Felipe Drumond: A (In) Justiça como espetáculo
05/06/2020 16:12 - Atualizado em 17/06/2020 18:04
Em outras oportunidades já tratei, neste espaço, dos graves problemas relacionados à espetacularização de julgamentos. Infelizmente, o tema segue bastante atual. Investigações e ações judiciais, em especial as de natureza criminal e as relacionadas à vida política, têm ocupado lugar de destaque na mídia. Assim, o anseio da sociedade por “justiça” não raramente se converge em sentenças de opinião que demandam punições exemplares, à revelia do que possa ser efetivamente comprovado ao longo do devido processo legal.
Nesse ponto, é importante destacar que a sede por condenações rápidas e constantes, desvinculadas dos direitos e garantias individuais, não atende ao bem da própria sociedade, especialmente quando tais anseios são incrementados por profunda polarização política, como tem ocorrido hodiernamente no Brasil.
Alguns dos episódios mais brutais da história da humanidade foram alicerçados em julgamentos que priorizavam a punição a todo custo como forma de se atender aos interesses de alguns grupos ou de responder aos anseios da população, negando-se, assim, o efetivo direito de ampla defesa e a necessidade da devida e isenta comprovação das imputações.
A despeito de não ter sido provada qualquer ação criminosa de Jesus Cristo, para atender aos brados do povo, Pôncio Pilatos, representante do Estado, o condenou à morte de maneira humilhante, crucificado diante de seus pares. Na Idade Média famílias eram reunidas em praça pública para assistir a espetáculos de açoites, enforcamentos e decapitações de supostos criminosos que ousavam desafiar a coroa. Difícil imaginar que, se àquela época fosse assegurado o devido processo legal repleto de direitos e garantias fundamentais a todos os acusados, tivéssemos notícias de fatos tão bárbaros e desumanos.

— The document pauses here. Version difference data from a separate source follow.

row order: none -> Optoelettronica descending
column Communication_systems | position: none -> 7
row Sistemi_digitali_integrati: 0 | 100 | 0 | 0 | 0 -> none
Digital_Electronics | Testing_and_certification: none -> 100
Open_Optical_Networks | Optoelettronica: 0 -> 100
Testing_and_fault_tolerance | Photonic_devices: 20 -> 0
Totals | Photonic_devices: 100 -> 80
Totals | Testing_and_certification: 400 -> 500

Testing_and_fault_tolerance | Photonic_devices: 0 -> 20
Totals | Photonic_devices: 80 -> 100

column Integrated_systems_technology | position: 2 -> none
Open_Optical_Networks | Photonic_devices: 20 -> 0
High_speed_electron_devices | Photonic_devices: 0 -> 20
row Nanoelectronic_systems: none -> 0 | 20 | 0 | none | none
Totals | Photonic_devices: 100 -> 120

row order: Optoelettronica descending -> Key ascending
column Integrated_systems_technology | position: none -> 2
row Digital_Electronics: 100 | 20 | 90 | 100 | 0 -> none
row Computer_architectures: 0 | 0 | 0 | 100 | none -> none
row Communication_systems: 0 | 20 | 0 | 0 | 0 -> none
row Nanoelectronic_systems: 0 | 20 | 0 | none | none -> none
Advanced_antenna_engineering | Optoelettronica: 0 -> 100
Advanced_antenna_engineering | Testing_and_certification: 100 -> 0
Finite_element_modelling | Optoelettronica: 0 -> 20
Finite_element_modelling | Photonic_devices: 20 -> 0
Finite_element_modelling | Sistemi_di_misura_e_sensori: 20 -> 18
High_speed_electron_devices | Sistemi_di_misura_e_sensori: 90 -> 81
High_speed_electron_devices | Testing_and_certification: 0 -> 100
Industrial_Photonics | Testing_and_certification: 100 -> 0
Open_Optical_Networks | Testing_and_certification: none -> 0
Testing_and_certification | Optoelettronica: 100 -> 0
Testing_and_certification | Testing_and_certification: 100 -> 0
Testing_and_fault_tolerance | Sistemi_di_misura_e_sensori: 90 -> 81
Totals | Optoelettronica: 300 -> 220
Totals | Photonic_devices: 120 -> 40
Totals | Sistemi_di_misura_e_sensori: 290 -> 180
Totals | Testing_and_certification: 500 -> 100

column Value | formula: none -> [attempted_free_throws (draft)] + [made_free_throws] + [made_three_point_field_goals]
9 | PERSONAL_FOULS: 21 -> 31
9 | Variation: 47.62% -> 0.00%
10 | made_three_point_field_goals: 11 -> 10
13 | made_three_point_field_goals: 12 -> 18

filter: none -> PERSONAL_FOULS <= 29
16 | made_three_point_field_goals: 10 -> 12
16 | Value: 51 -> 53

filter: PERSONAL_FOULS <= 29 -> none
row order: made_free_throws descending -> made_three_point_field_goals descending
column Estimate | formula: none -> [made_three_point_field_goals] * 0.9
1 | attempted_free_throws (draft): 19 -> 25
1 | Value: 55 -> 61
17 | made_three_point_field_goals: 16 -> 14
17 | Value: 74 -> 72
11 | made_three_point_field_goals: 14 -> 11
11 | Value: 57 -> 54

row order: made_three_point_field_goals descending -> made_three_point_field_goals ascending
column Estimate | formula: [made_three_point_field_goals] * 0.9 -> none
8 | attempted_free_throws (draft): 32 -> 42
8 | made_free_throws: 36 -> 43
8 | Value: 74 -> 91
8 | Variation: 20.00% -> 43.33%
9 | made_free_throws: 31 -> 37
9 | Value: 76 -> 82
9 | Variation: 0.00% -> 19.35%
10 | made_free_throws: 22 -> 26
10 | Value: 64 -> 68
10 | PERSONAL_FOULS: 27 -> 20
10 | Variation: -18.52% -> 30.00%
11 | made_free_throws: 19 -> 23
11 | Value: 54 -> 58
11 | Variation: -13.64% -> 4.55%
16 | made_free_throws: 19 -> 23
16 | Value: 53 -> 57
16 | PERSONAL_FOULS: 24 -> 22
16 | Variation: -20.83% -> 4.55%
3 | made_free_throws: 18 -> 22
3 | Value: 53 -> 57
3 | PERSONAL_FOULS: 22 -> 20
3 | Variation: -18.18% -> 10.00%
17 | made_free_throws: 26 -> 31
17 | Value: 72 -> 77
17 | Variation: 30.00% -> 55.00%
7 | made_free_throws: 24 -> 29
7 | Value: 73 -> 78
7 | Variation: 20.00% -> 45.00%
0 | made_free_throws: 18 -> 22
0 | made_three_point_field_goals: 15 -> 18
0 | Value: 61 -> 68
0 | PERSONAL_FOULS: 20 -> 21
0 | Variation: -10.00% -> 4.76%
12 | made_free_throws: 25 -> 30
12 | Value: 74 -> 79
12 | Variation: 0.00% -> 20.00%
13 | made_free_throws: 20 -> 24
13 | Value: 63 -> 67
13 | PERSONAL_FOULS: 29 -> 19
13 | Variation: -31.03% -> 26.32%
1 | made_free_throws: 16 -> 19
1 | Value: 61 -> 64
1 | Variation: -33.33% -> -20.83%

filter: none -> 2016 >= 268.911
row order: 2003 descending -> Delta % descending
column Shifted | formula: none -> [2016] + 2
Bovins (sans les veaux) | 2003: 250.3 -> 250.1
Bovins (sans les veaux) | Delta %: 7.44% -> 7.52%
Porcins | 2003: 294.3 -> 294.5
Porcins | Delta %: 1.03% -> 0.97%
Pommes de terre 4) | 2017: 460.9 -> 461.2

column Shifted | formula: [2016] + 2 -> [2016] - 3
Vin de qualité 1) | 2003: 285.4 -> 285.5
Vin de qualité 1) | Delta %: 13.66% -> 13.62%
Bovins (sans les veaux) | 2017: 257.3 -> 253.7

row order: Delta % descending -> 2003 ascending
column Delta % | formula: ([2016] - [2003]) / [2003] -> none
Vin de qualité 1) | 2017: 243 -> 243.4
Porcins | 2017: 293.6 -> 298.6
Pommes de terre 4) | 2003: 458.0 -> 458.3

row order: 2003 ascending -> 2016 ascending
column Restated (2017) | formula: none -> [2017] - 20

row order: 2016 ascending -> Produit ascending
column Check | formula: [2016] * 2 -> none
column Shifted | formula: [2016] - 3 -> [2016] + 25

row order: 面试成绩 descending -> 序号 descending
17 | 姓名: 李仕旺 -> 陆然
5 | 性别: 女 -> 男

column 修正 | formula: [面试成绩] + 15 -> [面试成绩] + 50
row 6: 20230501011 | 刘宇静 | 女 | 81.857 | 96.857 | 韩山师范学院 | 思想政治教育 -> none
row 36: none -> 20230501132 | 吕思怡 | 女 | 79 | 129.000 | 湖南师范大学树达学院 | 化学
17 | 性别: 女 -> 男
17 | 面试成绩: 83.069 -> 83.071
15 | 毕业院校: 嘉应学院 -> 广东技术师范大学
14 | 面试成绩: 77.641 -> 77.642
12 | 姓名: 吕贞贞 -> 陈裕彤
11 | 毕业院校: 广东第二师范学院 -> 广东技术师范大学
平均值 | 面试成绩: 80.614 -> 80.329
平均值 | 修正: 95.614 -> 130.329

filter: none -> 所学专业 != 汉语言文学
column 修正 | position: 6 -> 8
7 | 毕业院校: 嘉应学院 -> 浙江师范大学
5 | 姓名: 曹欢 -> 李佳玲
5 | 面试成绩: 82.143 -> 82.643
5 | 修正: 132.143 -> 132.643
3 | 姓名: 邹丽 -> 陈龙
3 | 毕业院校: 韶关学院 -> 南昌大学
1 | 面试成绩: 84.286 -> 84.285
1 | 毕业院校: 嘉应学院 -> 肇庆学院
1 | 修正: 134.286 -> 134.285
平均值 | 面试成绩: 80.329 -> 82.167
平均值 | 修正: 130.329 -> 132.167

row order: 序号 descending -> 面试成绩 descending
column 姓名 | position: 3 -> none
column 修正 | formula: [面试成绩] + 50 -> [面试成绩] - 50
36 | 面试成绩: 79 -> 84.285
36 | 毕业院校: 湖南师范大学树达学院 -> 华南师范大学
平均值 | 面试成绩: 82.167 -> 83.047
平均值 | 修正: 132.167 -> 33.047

A evolução dos sistemas jurídicos conduziu à formação do processo penal com regras intransponíveis que visam minimizar, ao máximo, a possibilidade de um inocente ser condenado. Assim, o Estado, por meio do Poder Judiciário, jamais pode permitir que algum acusado sofra condenação por parecer culpado, por ter fama deplorável, por ser um líder rude, por seus posicionamentos políticos ou por despertar asco de grande parcela da população.
Portanto, é indispensável que cada acusação seja minimamente evidenciada por meio de provas concretas, irrefutáveis e permitidas por lei. O Estado não pode se igualar ao criminoso violando as normas e produzindo provas ilícitas com o propósito de se punir infrações penais, da mesma forma que não pode funcionar como um tribunal inquisidor, em que o mesmo magistrado exerce as funções de investigador e, depois, de sentenciante.
Esses mecanismos, ao contrário de serem meras formalidades burocráticas que propiciariam a impunidade, são instrumentos indispensáveis à proteção de toda a sociedade. Trata-se da garantia de que nenhum de nós seja injustamente acusado e condenado ao arrepio da lei e para aplausos da plateia, afinal somos todos inocentes até que se prove o contrário.